ACTIVITY: Each line below from the one containing "(29, 57) none" through the one containing "[471,546,557,562] becomming ->" is to be given again exactly, and no line outside that span.

DATA FOR ANALYSIS:

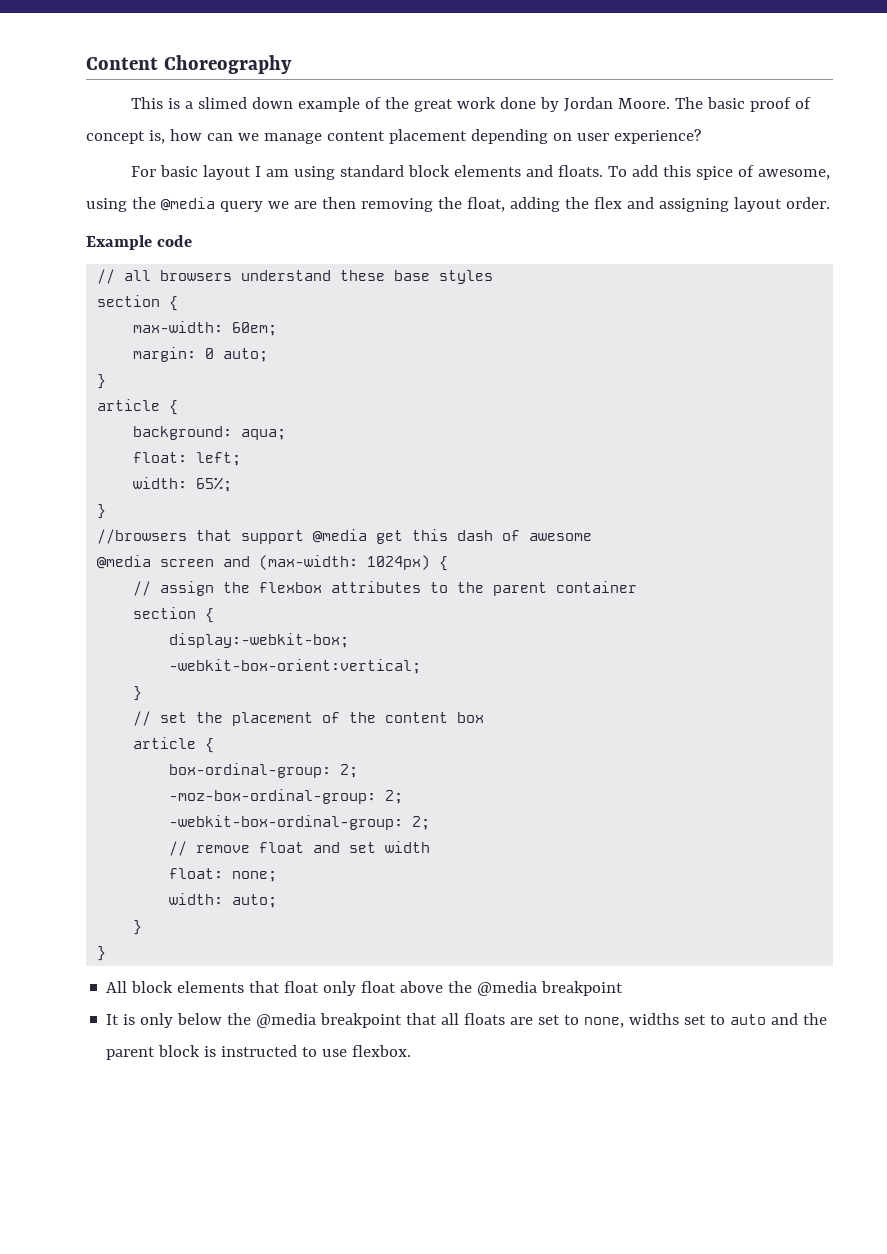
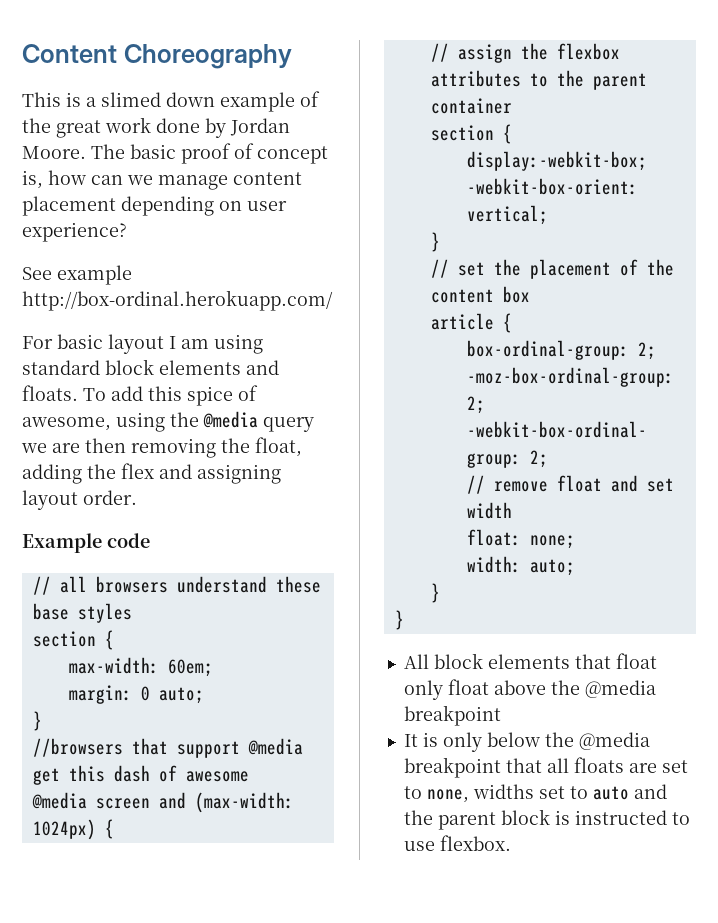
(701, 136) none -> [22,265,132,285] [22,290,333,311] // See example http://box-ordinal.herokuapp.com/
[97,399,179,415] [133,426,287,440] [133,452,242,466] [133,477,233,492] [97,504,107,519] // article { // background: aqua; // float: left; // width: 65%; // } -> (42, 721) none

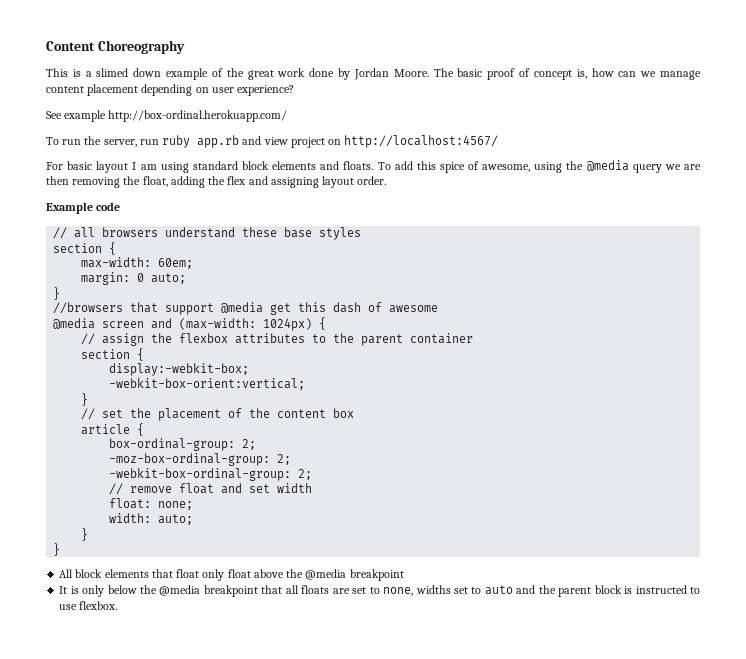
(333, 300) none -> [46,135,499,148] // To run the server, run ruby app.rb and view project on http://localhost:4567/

---

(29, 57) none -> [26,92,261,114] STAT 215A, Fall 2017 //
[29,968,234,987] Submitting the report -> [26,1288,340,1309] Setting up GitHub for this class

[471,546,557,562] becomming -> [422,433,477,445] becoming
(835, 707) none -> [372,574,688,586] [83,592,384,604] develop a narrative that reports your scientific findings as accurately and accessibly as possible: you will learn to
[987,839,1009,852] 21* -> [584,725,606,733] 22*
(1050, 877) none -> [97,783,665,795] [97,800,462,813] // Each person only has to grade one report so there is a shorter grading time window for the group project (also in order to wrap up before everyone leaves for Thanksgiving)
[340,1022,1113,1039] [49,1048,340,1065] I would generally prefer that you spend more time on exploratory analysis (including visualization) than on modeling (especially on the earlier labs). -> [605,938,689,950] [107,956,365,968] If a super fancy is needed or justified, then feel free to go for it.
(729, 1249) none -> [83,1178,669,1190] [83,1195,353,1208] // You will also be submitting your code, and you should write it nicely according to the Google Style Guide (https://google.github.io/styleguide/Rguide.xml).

RESPONSE BOX:
(29, 57) none -> [26,92,261,114] STAT 215A, Fall 2017 //
[29,968,234,987] Submitting the report -> [26,1288,340,1309] Setting up GitHub for this class

[471,546,557,562] becomming -> [422,433,477,445] becoming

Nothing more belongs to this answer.